▶ Exercise description: Could you write out every record below exactly, leaving out any pictures?

▶ Data for analysis:
%%

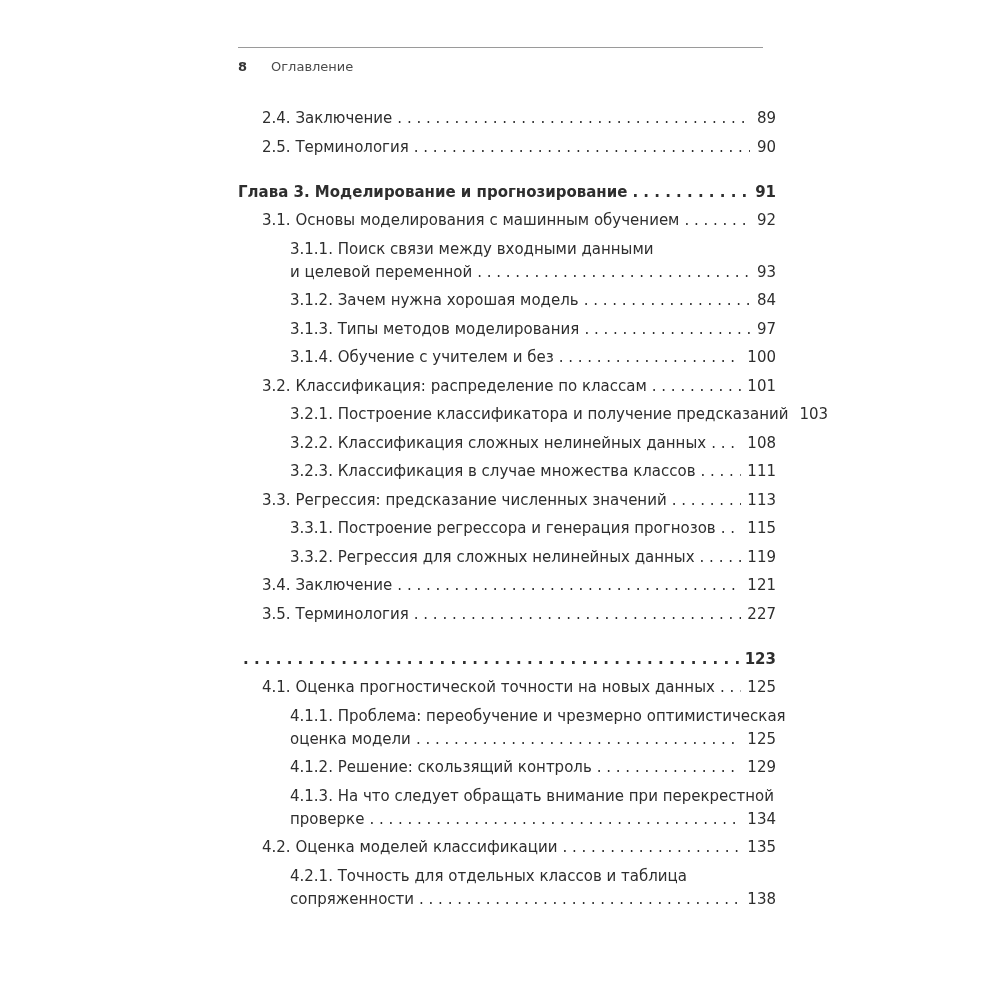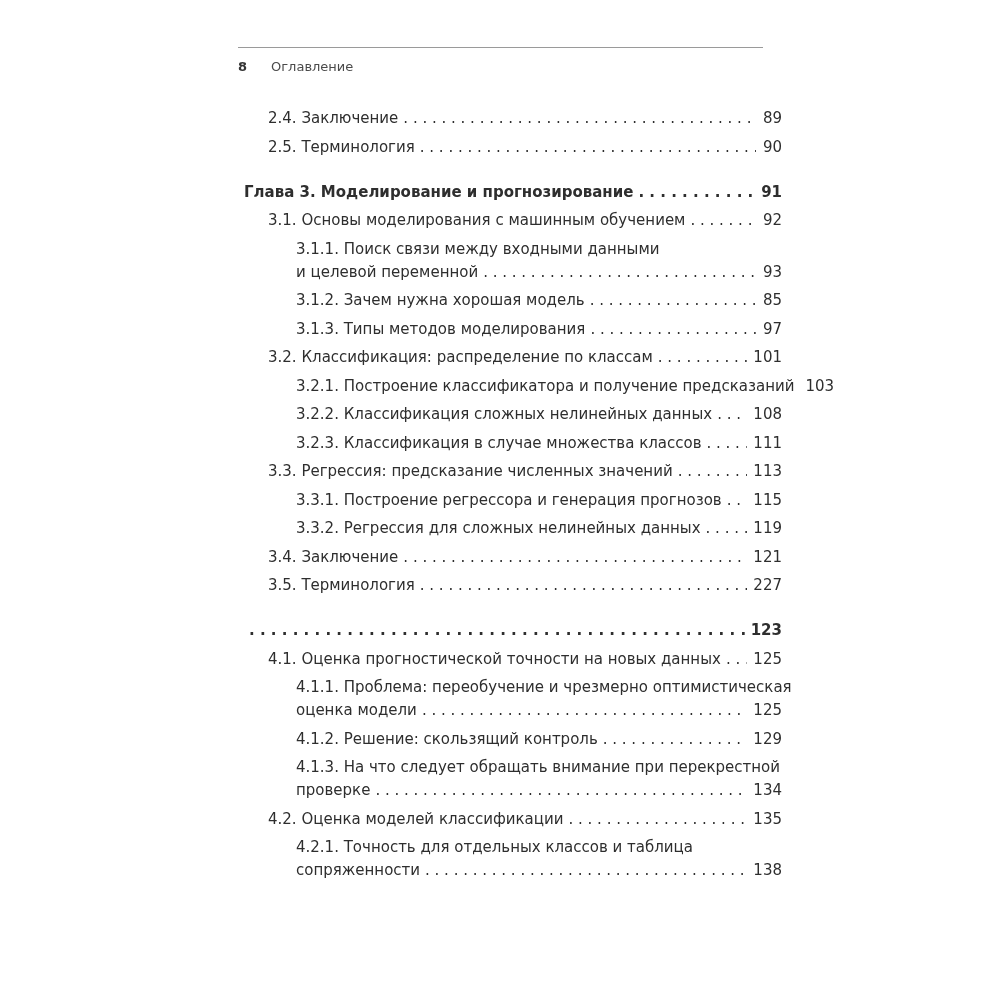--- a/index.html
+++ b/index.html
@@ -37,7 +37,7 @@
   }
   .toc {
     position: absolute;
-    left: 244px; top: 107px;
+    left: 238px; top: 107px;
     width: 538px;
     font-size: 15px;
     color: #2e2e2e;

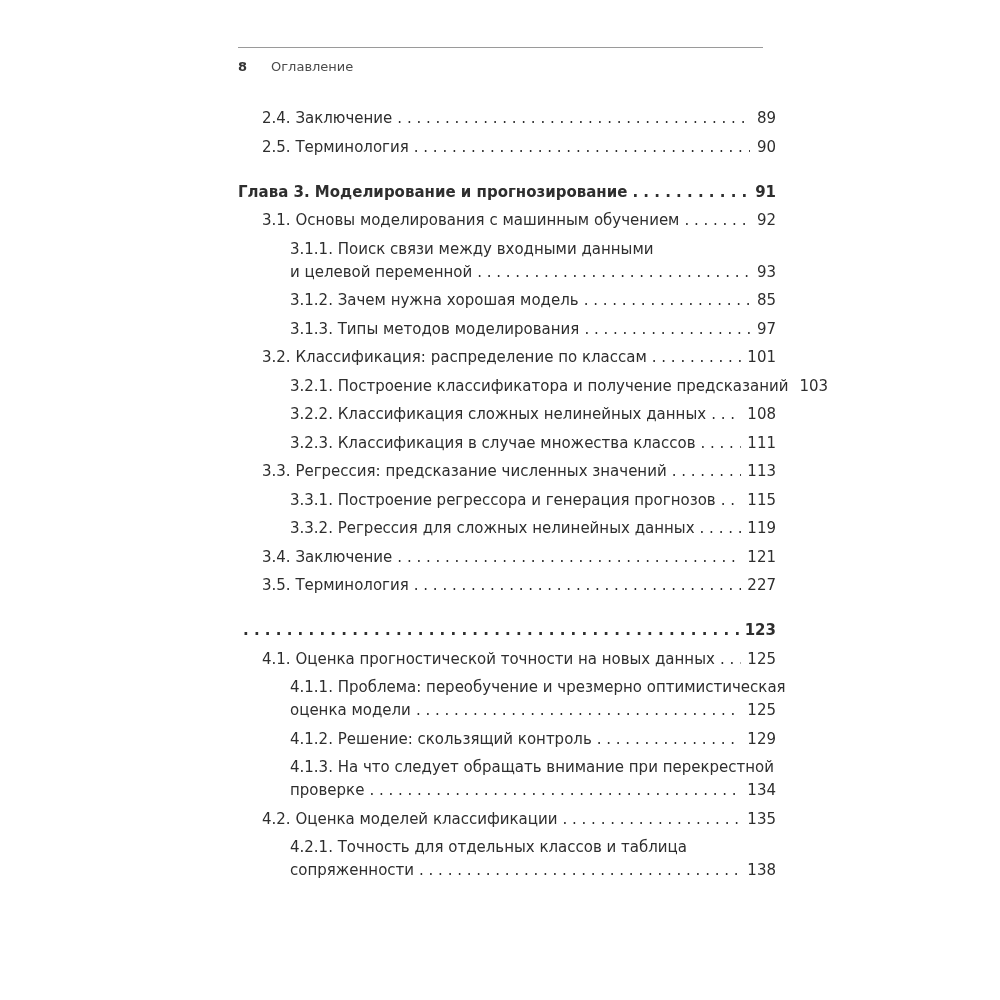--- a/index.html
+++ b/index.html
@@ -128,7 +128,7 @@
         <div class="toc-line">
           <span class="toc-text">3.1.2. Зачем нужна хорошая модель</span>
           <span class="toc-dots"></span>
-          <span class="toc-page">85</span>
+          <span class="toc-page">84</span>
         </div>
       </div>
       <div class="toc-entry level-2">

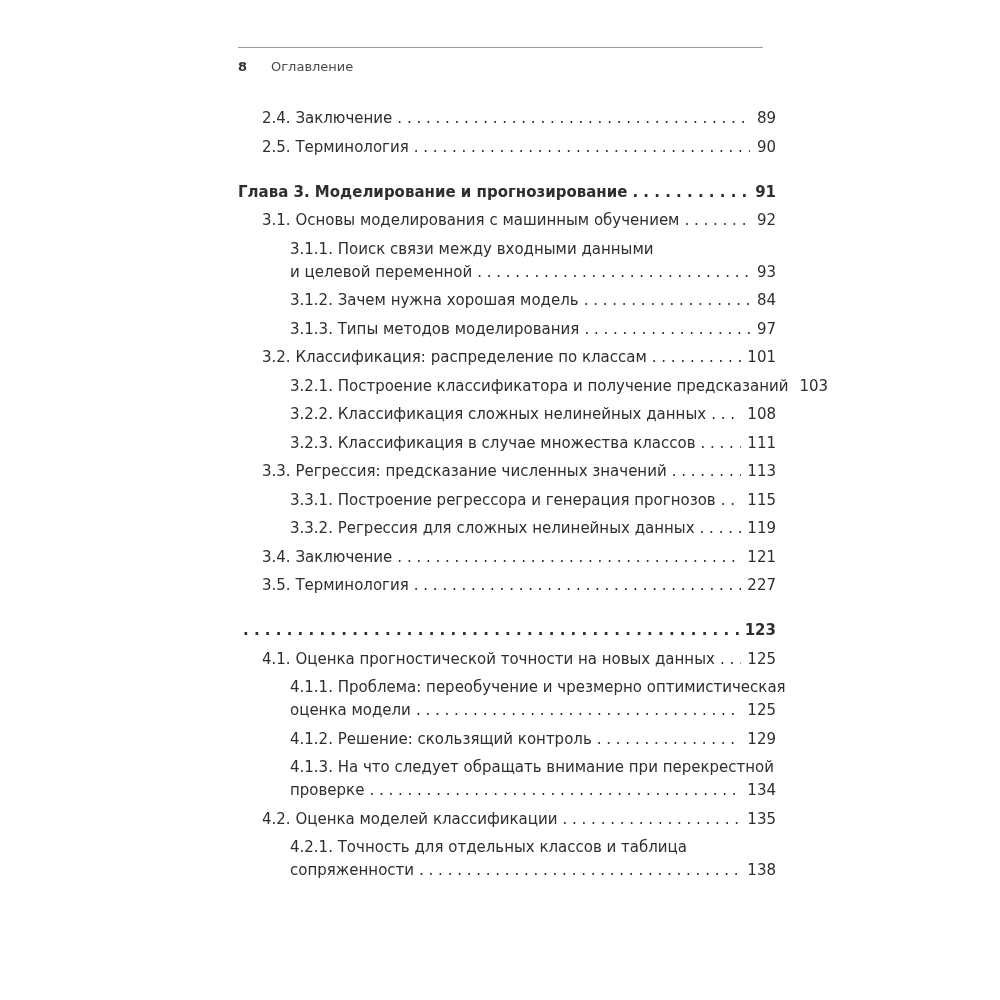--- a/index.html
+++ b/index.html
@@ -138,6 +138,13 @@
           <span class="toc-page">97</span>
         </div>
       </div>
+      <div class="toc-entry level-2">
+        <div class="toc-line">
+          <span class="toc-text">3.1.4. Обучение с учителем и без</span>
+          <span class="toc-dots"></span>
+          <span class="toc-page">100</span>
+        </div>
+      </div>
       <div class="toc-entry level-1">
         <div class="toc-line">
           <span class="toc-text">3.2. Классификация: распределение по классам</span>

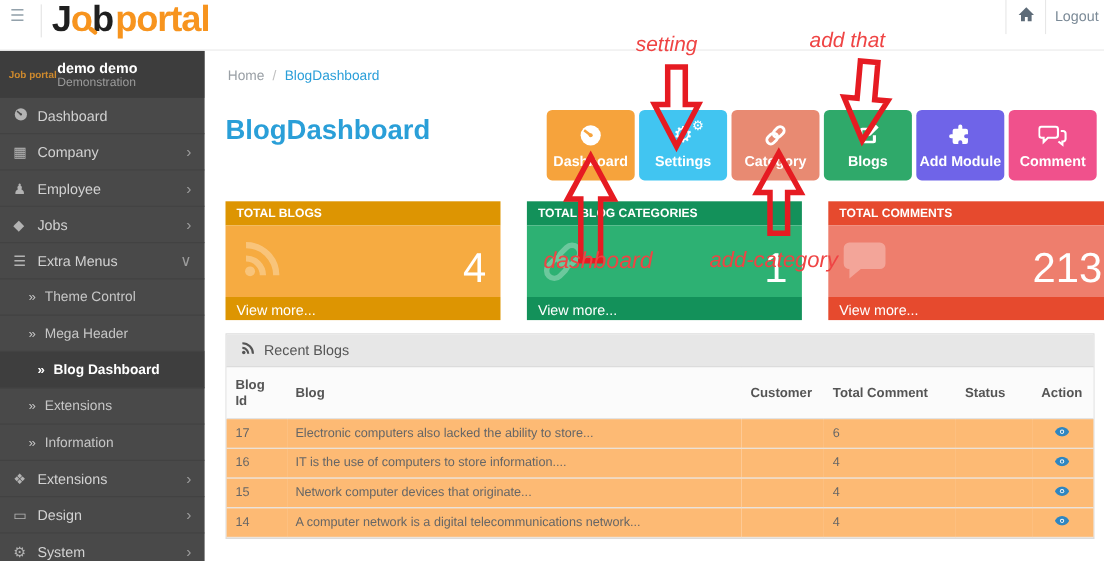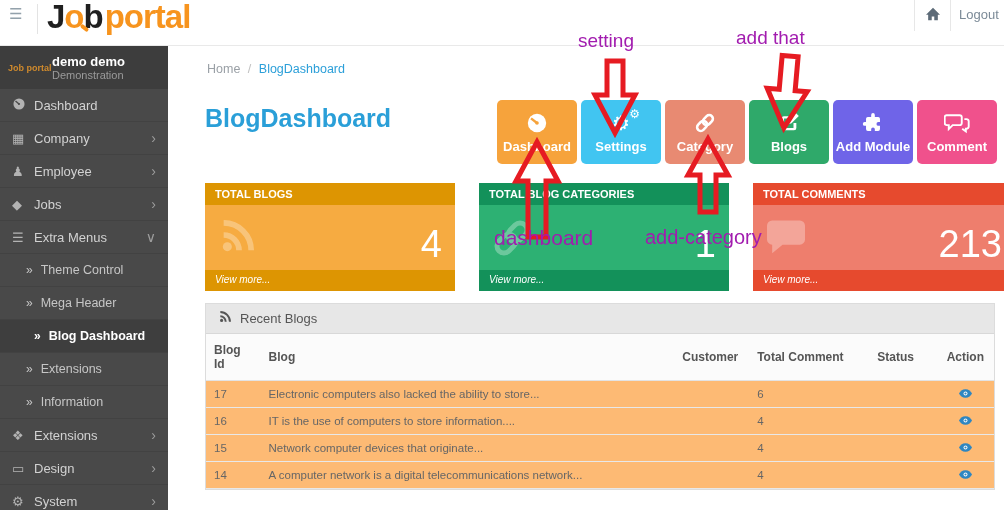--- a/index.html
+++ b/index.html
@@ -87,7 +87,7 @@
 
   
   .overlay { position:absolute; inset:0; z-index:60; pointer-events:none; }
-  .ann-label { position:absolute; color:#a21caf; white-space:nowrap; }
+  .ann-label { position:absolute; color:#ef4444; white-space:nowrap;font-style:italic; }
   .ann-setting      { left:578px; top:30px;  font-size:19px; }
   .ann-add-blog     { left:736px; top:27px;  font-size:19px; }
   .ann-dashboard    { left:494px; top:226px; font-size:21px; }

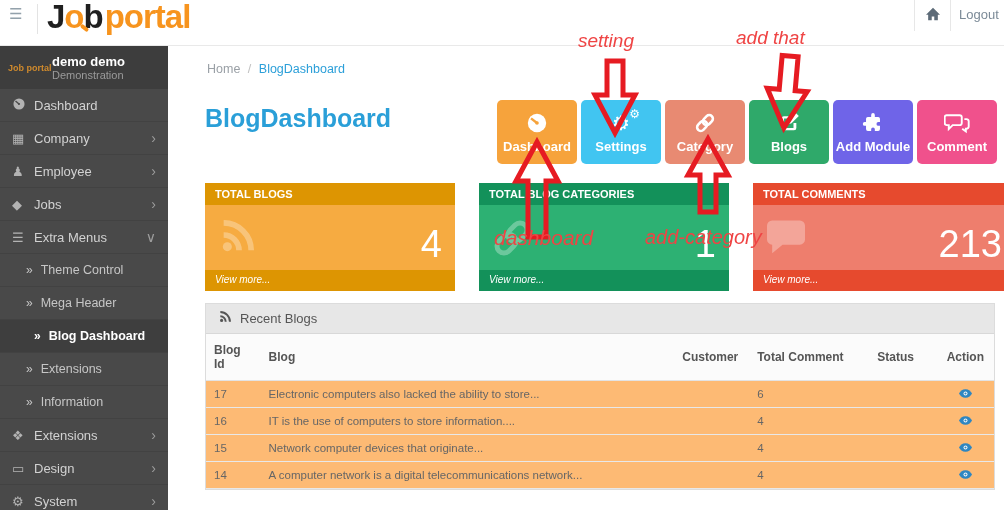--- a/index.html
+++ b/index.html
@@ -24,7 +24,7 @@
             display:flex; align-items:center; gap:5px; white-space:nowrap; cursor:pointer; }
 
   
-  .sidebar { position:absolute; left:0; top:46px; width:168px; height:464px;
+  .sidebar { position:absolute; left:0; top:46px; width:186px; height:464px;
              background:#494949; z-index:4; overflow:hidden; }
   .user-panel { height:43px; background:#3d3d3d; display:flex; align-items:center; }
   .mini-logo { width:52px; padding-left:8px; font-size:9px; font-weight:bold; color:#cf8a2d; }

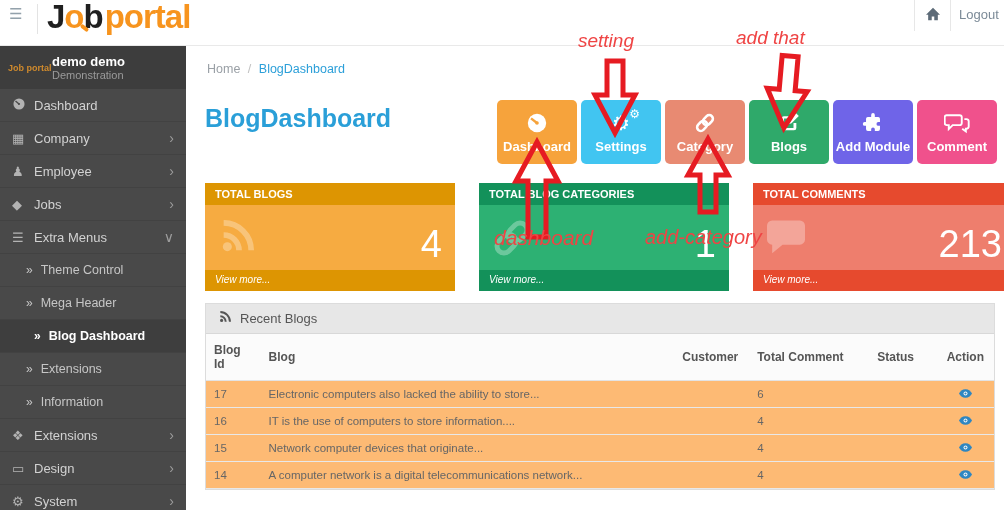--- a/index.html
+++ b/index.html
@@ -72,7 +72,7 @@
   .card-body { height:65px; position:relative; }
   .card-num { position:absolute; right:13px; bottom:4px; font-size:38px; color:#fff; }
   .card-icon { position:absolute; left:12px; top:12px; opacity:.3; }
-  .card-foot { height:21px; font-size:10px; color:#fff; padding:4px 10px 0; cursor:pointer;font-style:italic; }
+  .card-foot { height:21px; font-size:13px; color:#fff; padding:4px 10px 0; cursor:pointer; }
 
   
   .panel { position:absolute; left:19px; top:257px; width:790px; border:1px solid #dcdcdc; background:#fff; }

%%

▶ Solution:
--- a/index.html
+++ b/index.html
@@ -37,7 +37,7 @@
   }
   .toc {
     position: absolute;
-    left: 244px; top: 107px;
+    left: 238px; top: 107px;
     width: 538px;
     font-size: 15px;
     color: #2e2e2e;

--- a/index.html
+++ b/index.html
@@ -128,7 +128,7 @@
         <div class="toc-line">
           <span class="toc-text">3.1.2. Зачем нужна хорошая модель</span>
           <span class="toc-dots"></span>
-          <span class="toc-page">85</span>
+          <span class="toc-page">84</span>
         </div>
       </div>
       <div class="toc-entry level-2">

--- a/index.html
+++ b/index.html
@@ -138,6 +138,13 @@
           <span class="toc-page">97</span>
         </div>
       </div>
+      <div class="toc-entry level-2">
+        <div class="toc-line">
+          <span class="toc-text">3.1.4. Обучение с учителем и без</span>
+          <span class="toc-dots"></span>
+          <span class="toc-page">100</span>
+        </div>
+      </div>
       <div class="toc-entry level-1">
         <div class="toc-line">
           <span class="toc-text">3.2. Классификация: распределение по классам</span>

--- a/index.html
+++ b/index.html
@@ -87,7 +87,7 @@
 
   
   .overlay { position:absolute; inset:0; z-index:60; pointer-events:none; }
-  .ann-label { position:absolute; color:#a21caf; white-space:nowrap; }
+  .ann-label { position:absolute; color:#ef4444; white-space:nowrap;font-style:italic; }
   .ann-setting      { left:578px; top:30px;  font-size:19px; }
   .ann-add-blog     { left:736px; top:27px;  font-size:19px; }
   .ann-dashboard    { left:494px; top:226px; font-size:21px; }

--- a/index.html
+++ b/index.html
@@ -24,7 +24,7 @@
             display:flex; align-items:center; gap:5px; white-space:nowrap; cursor:pointer; }
 
   
-  .sidebar { position:absolute; left:0; top:46px; width:168px; height:464px;
+  .sidebar { position:absolute; left:0; top:46px; width:186px; height:464px;
              background:#494949; z-index:4; overflow:hidden; }
   .user-panel { height:43px; background:#3d3d3d; display:flex; align-items:center; }
   .mini-logo { width:52px; padding-left:8px; font-size:9px; font-weight:bold; color:#cf8a2d; }

--- a/index.html
+++ b/index.html
@@ -72,7 +72,7 @@
   .card-body { height:65px; position:relative; }
   .card-num { position:absolute; right:13px; bottom:4px; font-size:38px; color:#fff; }
   .card-icon { position:absolute; left:12px; top:12px; opacity:.3; }
-  .card-foot { height:21px; font-size:10px; color:#fff; padding:4px 10px 0; cursor:pointer;font-style:italic; }
+  .card-foot { height:21px; font-size:13px; color:#fff; padding:4px 10px 0; cursor:pointer; }
 
   
   .panel { position:absolute; left:19px; top:257px; width:790px; border:1px solid #dcdcdc; background:#fff; }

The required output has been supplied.